Fitchett, who will be among the plenary speakers at the NACC conference in Chicago in April, argues in his introduction that ours needs to be a research-informed profession. Case studies such as these provide a foundation for research. They also can help train new chaplains and educate our interdisciplinary colleagues.
Each case study is followed by responses from an experienced chaplain and another professional from a field related to the case. The respondents often highlight theoretical frameworks that the chaplain may not have even recognized.
I entered into a dialogue with the chaplain while reading a case and often found myself challenged and surprised as I listened to the respondents. Professionals who are very good at what we do and who have been in the field for a long time may be at risk for being able to do our work with our eyes closed. Engaging with case studies provides an opportunity to be shaken out of rote or habitual methods.

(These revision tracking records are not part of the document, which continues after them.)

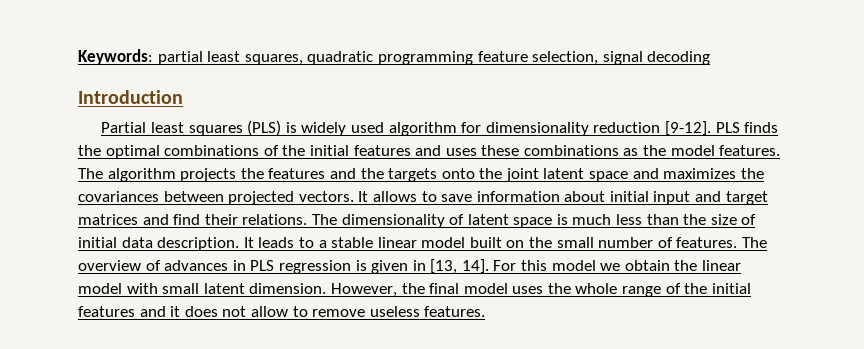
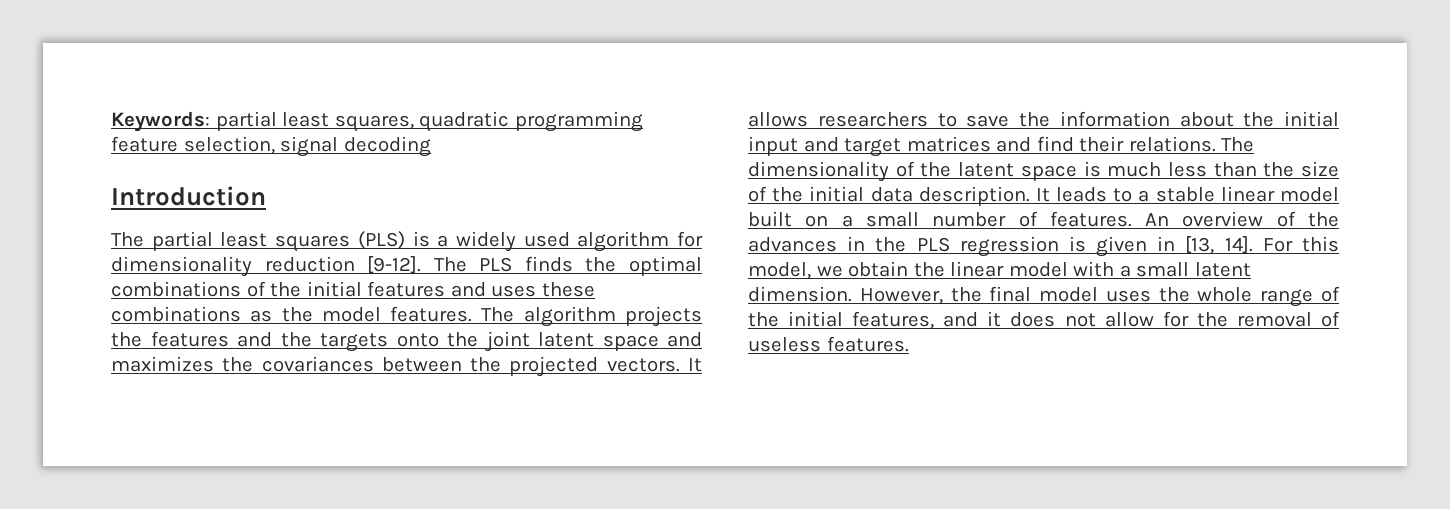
- Partial least squares (PLS) is widely used algorithm for dimensionality reduction [9-12].
+ The partial least squares (PLS) is a widely used algorithm for dimensionality reduction [9-12].
- PLS finds the optimal combinations of the initial features and uses these combinations as the model features.
+ The PLS finds the optimal combinations of the initial features and uses these combinations as the model features.
- The algorithm projects the features and the targets onto the joint latent space and maximizes the covariances between projected vectors.
+ The algorithm projects the features and the targets onto the joint latent space and maximizes the covariances between the projected vectors.
- It allows to save information about initial input and target matrices and find their relations.
+ It allows researchers to save the information about the initial input and target matrices and find their relations.
- The dimensionality of latent space is much less than the size of initial data description.
+ The dimensionality of the latent space is much less than the size of the initial data description.
- It leads to a stable linear model built on the small number of features.
+ It leads to a stable linear model built on a small number of features.
- The overview of advances in PLS regression is given in [13, 14].
+ An overview of the advances in the PLS regression is given in [13, 14].
- For this model we obtain the linear model with small latent dimension.
+ For this model, we obtain the linear model with a small latent dimension.
- However, the final model uses the whole range of the initial features and it does not allow to remove useless features.
+ However, the final model uses the whole range of the initial features, and it does not allow for the removal of useless features.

I was very impressed with the citing of research, developmental theories, theology, and cross-references to other disciplines. Like the metaphorical iceberg, the bulk of a chaplain’s expertise is often hidden beneath the surface, unseen by others and perhaps even concealed from ourselves. Although I know we chaplains are academically well-prepared, capable of honest self-reflection, well-trained, and deeply experienced, I do wonder if we declare our fluency nearly enough — on our interdisciplinary teams, through our charting, in journals and other writing.
This book demonstrates that case studies can assist chaplains as we continue to evolve as a professional discipline and continue to argue for funding and places at the table.
Juli Dickelman is a chaplain educator at Providence Healthcare in Spokane, WA.